Однако Джулиана прекрасно понимала, что брат сам не верил в то, что говорил. Не мог верить. И она со всей откровенностью сказала ему об этом.
Маркиз тотчас помрачнел и после долгого молчания проговорил:
— Она хочет увидеть тебя.
Джулиана в очередной раз вздохнула.
— Не сомневаюсь.
— Но можешь поступить так, как считаешь нужным, — добавил маркиз.
Она устремила на него внимательный взгляд.
— А что, по-твоему, мне следует сделать?
— Думаю, тебе следует самой принять решение, Джулиана.
Она подтянула колени к подбородку, поставив ноги на гладкую кожу сиденья.
— Не уверена, что хочу говорить с ней. Пока… Когда-нибудь — возможно. Но не сейчас.
Брат кивнул:
— Это справедливо. — Он принялся собирать бумаги, разложенные перед ним на столе.
Джулиана указала пальцем на его синяк.
— Больно?
Он поднес руку к лицу, осторожно ощупывая припухлость кончиками пальцев.
— У Лейтона всегда был хороший удар. Дополнительная выгода от того, что он такой здоровенный.
Джулиана опять вздохнула. Брат не ответил на вопрос, но было ясно, что ему очень больно.
— Прости и за это тоже.
Он взглянул на нее, и в его голубых глазах засверкал гнев.
— Джулиана, я не знаю, как долго вы с ним…
— Что мы с ним?
Он рубанул ладонью воздух и заявил:
— И, честно говоря, не хочу знать! Но держись от него подальше. Когда мы с женой говорили, что ты должна удачно выйти замуж, мы не имели в виду Лейтона.
Выходит, даже ее брат считает, что Лейтон слишком хорош для нее.
— Потому что он герцог? — спросила Джулиана.
— Что?.. Нет-нет, — отозвался Ралстон, искренне озадаченный ее вопросом. — Потому что он осел.
Она улыбнулась. Не смогла удержаться. Брат сказал это как нечто само собой разумеющееся.
— Почему ты так думаешь?
— Достаточно сказать, что у нас с герцогом в свое время было много размолвок. Он надменный, заносчивый и совершенно несносный. Он чересчур серьезно относится к своему имени, а к титулу — еще серьезнее. Если честно, я не выношу его. В последние недели мне не следовало бы забывать об этом, но он, казалось, так беспокоился о твоей репутации, что я готов был отбросить свои предубеждения. Однако теперь вижу, что не стоило этого делать.

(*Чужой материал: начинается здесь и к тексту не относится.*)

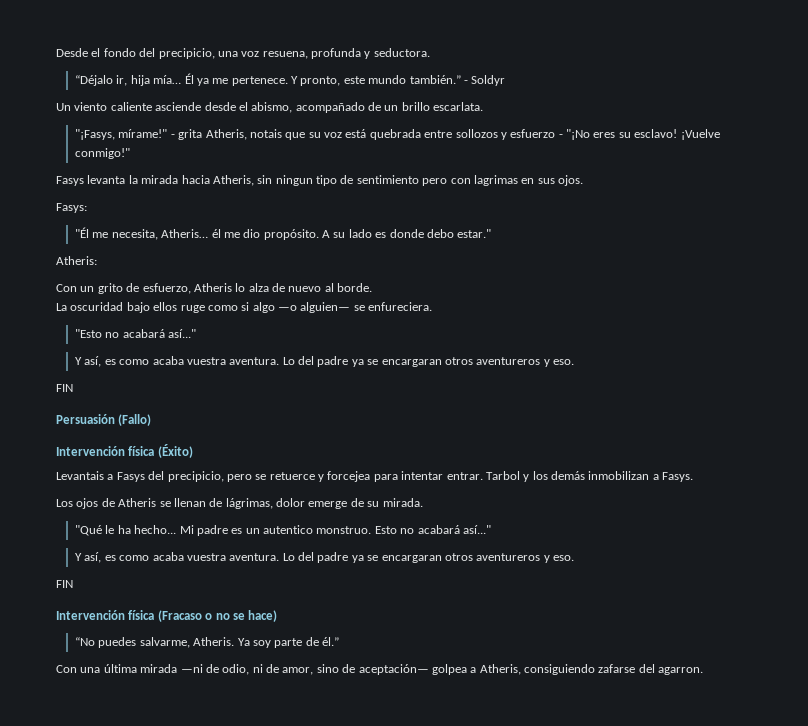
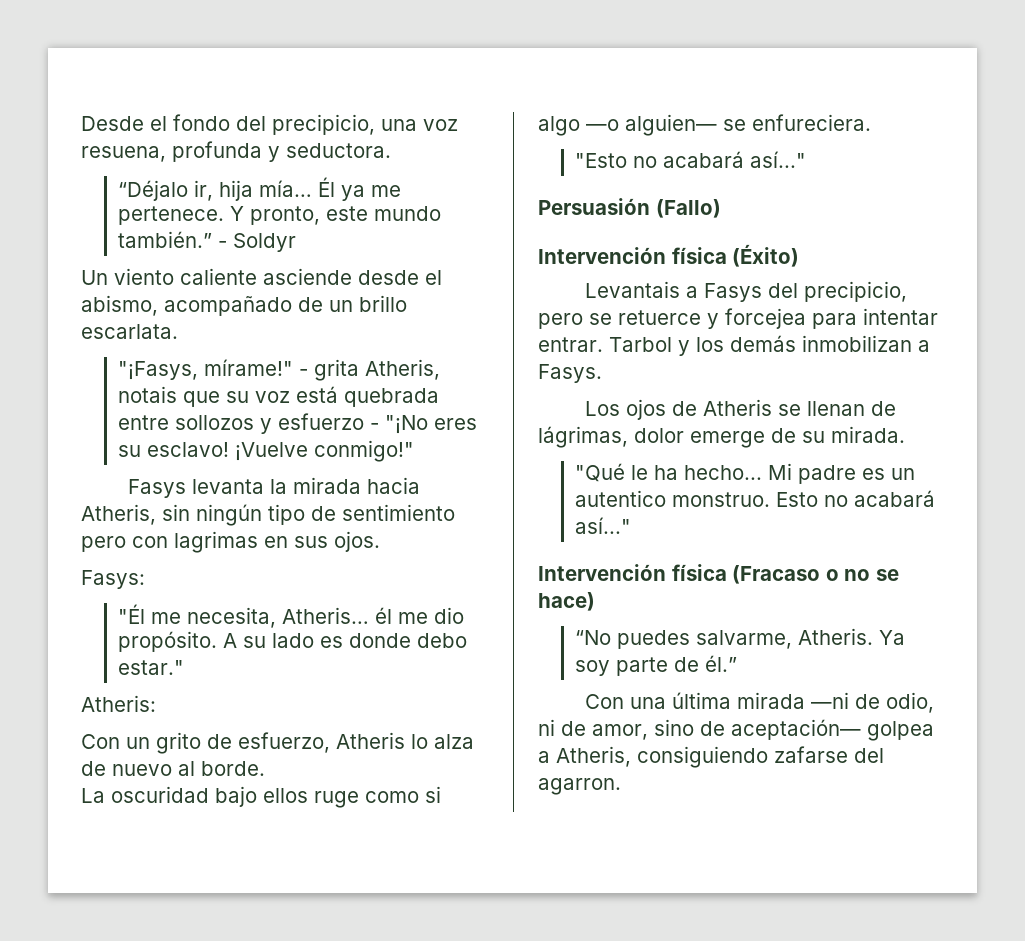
- Fasys levanta la mirada hacia Atheris, sin ningun tipo de sentimiento pero con lagrimas en sus ojos.
+ Fasys levanta la mirada hacia Atheris, sin ningún tipo de sentimiento pero con lagrimas en sus ojos.
  "Esto no acabará así..."
- Y así, es como acaba vuestra aventura. Lo del padre ya se encargaran otros aventureros y eso.
- FIN
  Esto no acabará así..."
- Y así, es como acaba vuestra aventura. Lo del padre ya se encargaran otros aventureros y eso.
- FIN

— Ты не единственный, кто был одурачен, — пробормотала Джулиана, думая о своем.
— С другой стороны, я двадцать лет ждал случая врезать ему, — продолжал маркиз. — И это единственное утешение. — Он сжимал и разжимал кулак. — Думаешь, у него синяк не меньше моего?
Мужская гордость, прозвучавшая в голосе брата, рассмешила Джулиану. Поднявшись, она ответила:
— Уверена, что гораздо больше и безобразнее. Надеюсь по крайней мере.